E’ inoltre presente nel Nuovo Commentario Biblico Illustrato, dove viene detto: ‘ ‘Nel principio’. Gli studiosi evangelici hanno adottato una varietà di posizioni riguardo al significato del racconto della creazione in Gen. 1:1-2:3. Si ritiene comunemente che le parole di apertura della Genesi riguardino la creazione originale dell’universo. Ma alcuni studiosi preferiscono ravvisarvi un inizio relativo, permettendo che eventi come la caduta di Satana (cfr. Ez. 28:13,14; Is. 14:12; Giob. 1:7) e le età geologiche della terra precedano Gen. 1:2 (Teoria Restituzionista) [….] La frase: “Ora la terra era informe e vuota” è stata resa: “E la terra divenne …” per descrivere una visitazione caotica del giudizio divino sulla terra originale. Ora, sembra improbabile che Dio abbia creato qualcosa di caotico e disordinato. Pertanto, non è da escludere che tra Gen. 1:1 (prima creazione) e Gen. 1:2 (seconda creazione) si sia verificato qualcosa che abbia provocato quel disordine. Anche se la struttura della teoria Restituzionista ha sempre meno sostenitori, essa si presenta come potenziale spiegazione per il giudizio di Satana e per le scoperte della scienza moderna, che suggeriscono lunghe ere geologiche nella preistoria della terra’ (Merrill F. Hunger – Gary N. Larson, Nuovo Commentario Biblico Illustrato, ADI-Media, 2009, pag. 37).
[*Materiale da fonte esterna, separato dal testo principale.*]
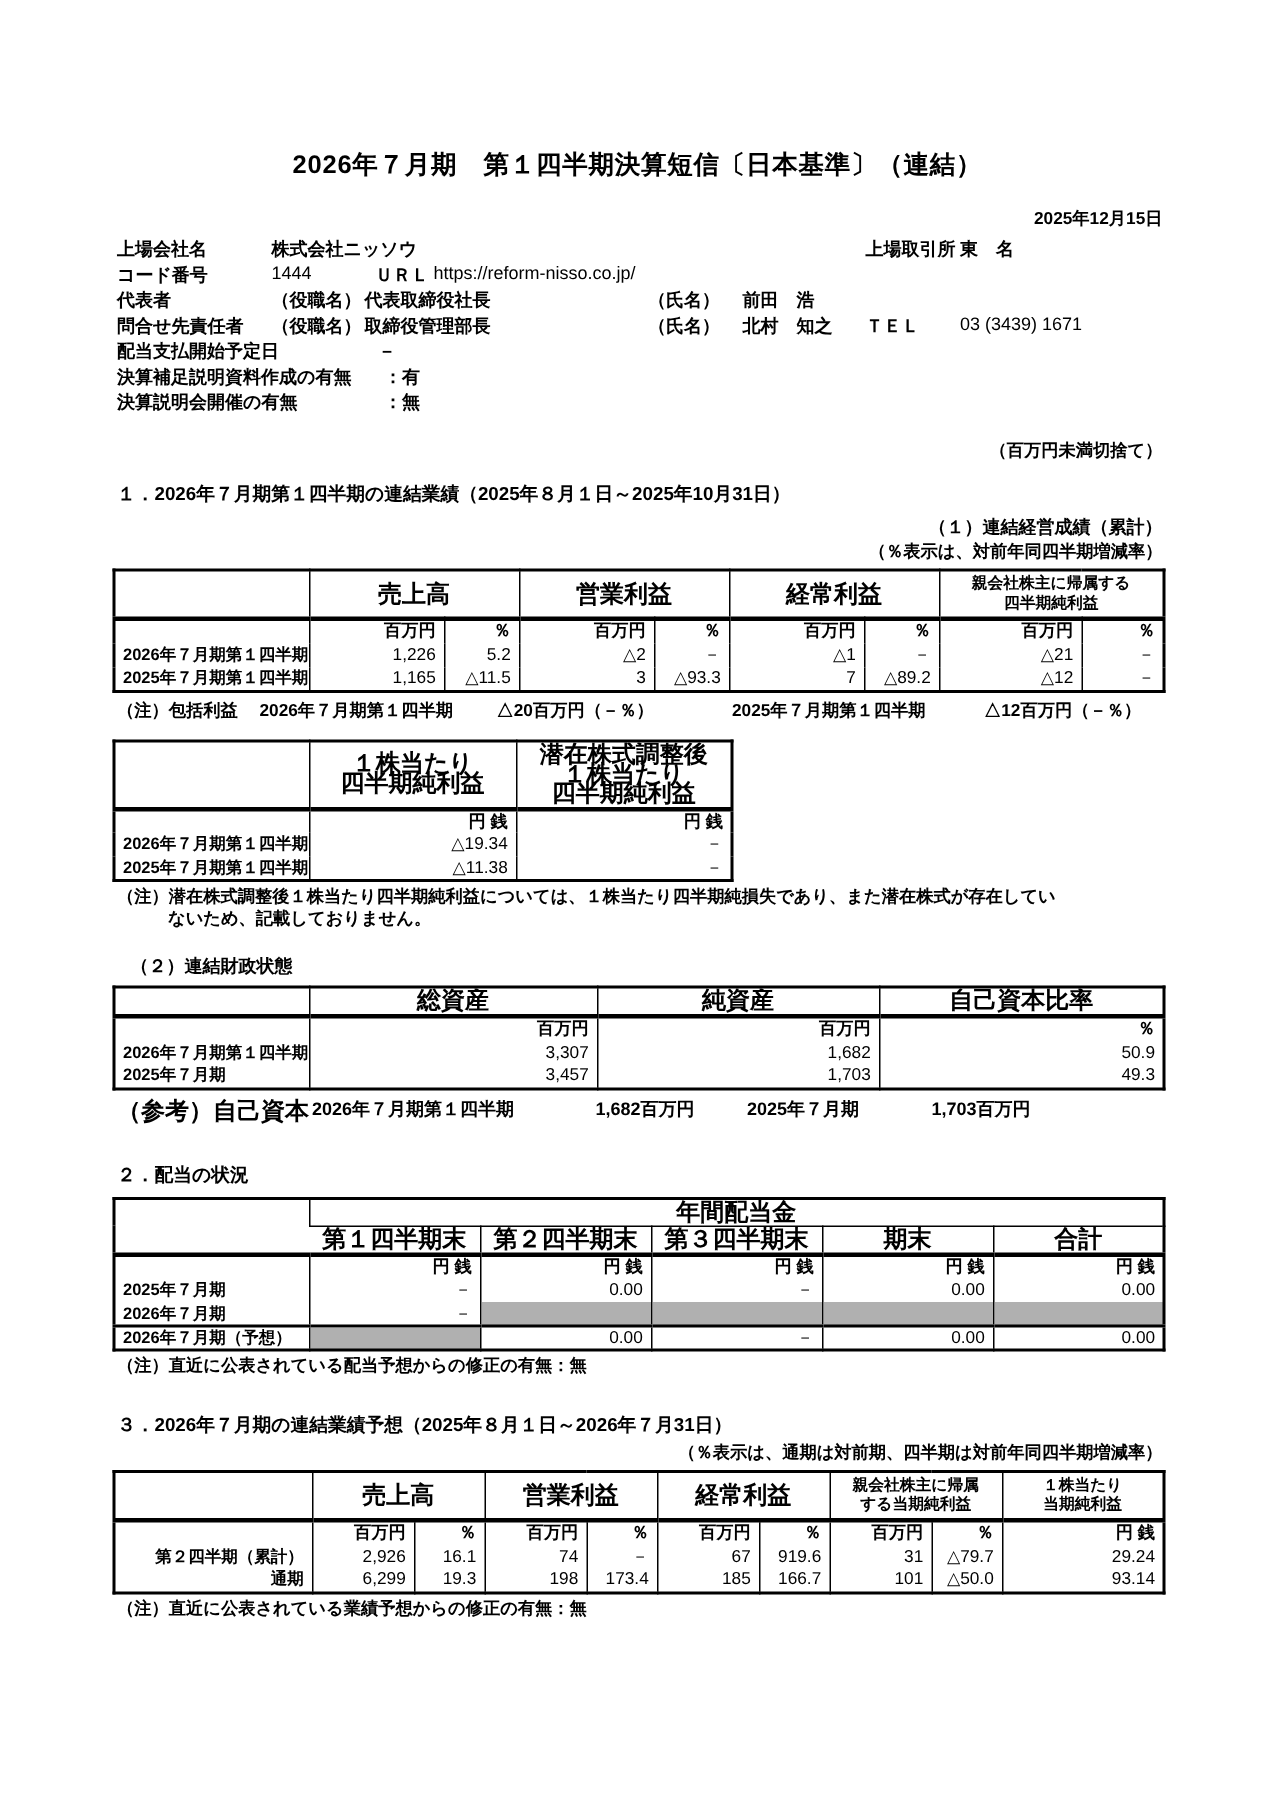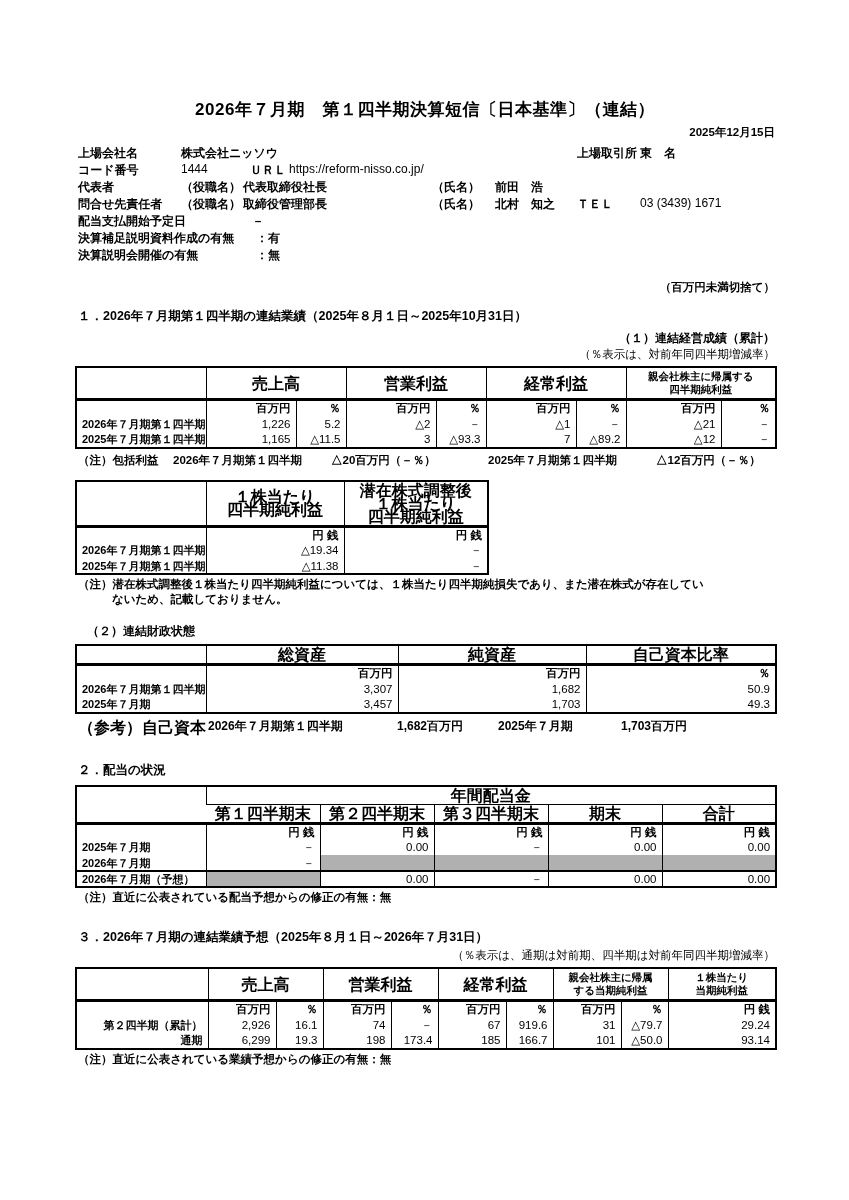"2025年12月15日" .doc-date { margin-top: 4px -> 17px }
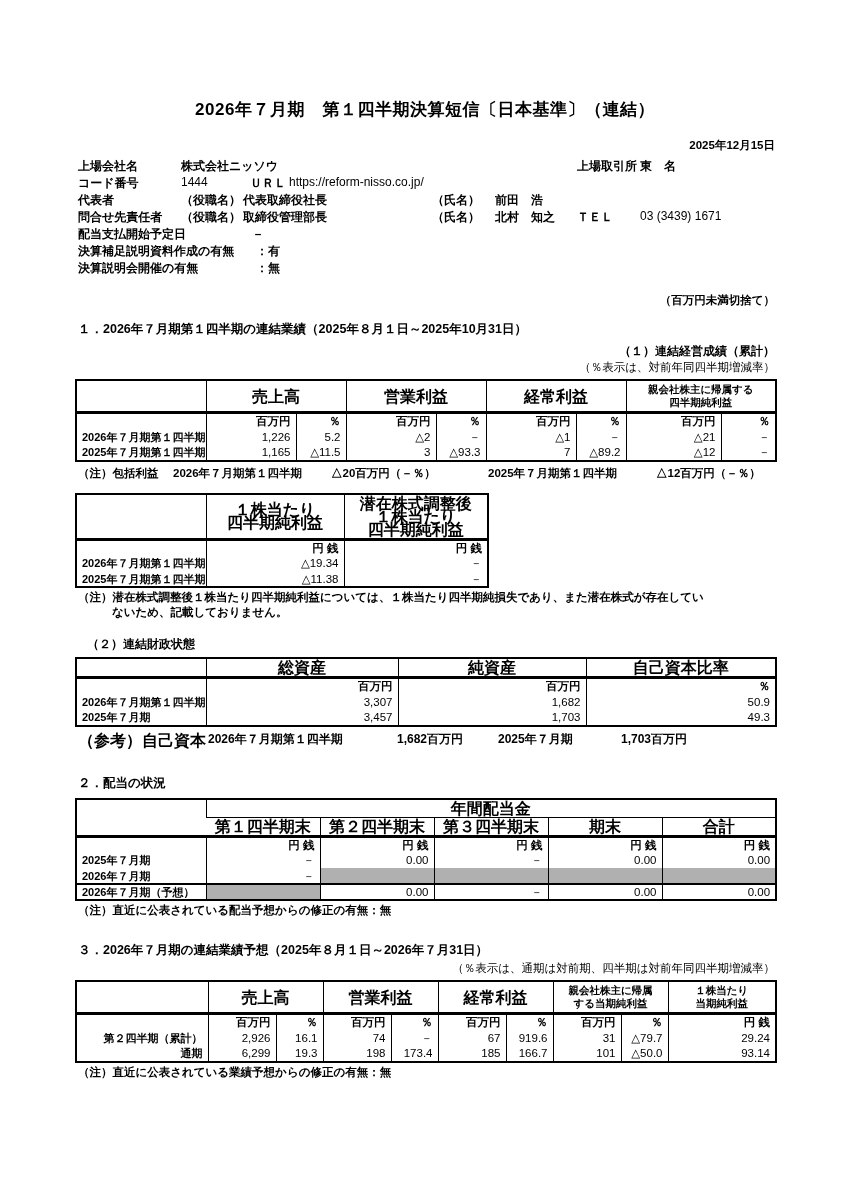"（％表示は、対前年同四半期増減率）" .pct-note { font-weight: normal -> bold }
Per riassumere dunque, prima ci fu la creazione perfetta di Dio, questa creazione però in seguito alla caduta di Satana dal cielo diventò informe e vuota per cui Dio dovette rifarla. I sei giorni della creazione dunque non furono in realtà giorni di creazione ma giorni di ricreazione o di restituzione. Tra il verso 1 e il verso 2 del primo capitolo della Genesi si possono tranquillamente collocare le varie ere geologiche di miliardi di anni di cui parlano gli scienziati! Questa teoria dunque se da un lato è inconciliabile con l’insegnamento della Scrittura riguardo alla creazione, dall’altro getta una sorta di ponte tra la scienza e la Genesi perchè in una certa maniera conferma che le ere geologiche degli scienziati – in cui noi non crediamo minimamente – in effetti si possono benissimo e tranquillamente collocare nel racconto della Genesi. In altre parole questa teoria è sorta dalla necessità di conciliare la scienza con la Scrittura. Ed il danno da essa provocata è evidente.

Ora, dovete sapere che Thomas Chalmers, ossia il padre di questa teoria, era massone. Era infatti membro della Lodge Saint Vigean 101 di Arbroath, Angus (Scozia), dove diventò Maestro Massone il 24 Dicembre 1798.